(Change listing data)
══════
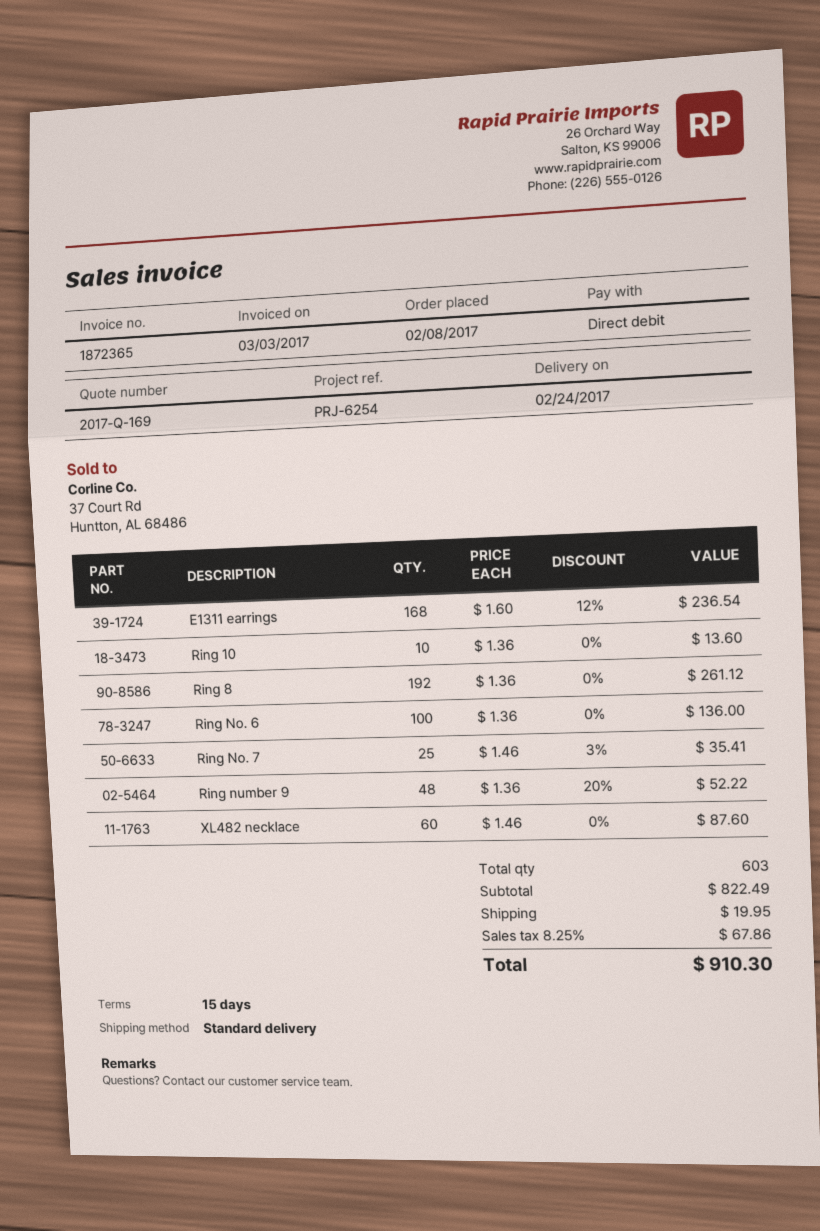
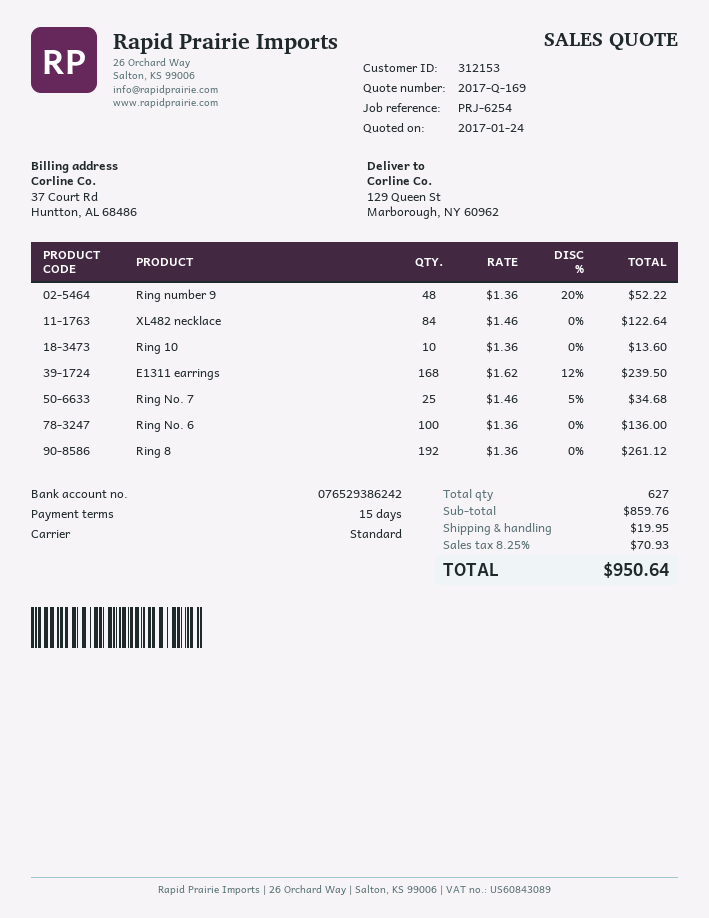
E1311 earrings: 168 x 1.60 - 12% = 236.54 -> 168 x 1.62 - 12% = 239.50
Ring No. 7: 25 x 1.46 - 3% = 35.41 -> 25 x 1.46 - 5% = 34.68
XL482 necklace: 60 x 1.46 = 87.60 -> 84 x 1.46 = 122.64
total quantity: 603 -> 627
subtotal: 822.49 -> 859.76
tax: 8.25% = 67.86 -> 8.25% = 70.93
total: 910.30 -> 950.64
══════
Without the pictures, return the whole of the data exactly as given.

**Solution:**
E1311 earrings: 168 x 1.60 - 12% = 236.54 -> 168 x 1.62 - 12% = 239.50
Ring No. 7: 25 x 1.46 - 3% = 35.41 -> 25 x 1.46 - 5% = 34.68
XL482 necklace: 60 x 1.46 = 87.60 -> 84 x 1.46 = 122.64
total quantity: 603 -> 627
subtotal: 822.49 -> 859.76
tax: 8.25% = 67.86 -> 8.25% = 70.93
total: 910.30 -> 950.64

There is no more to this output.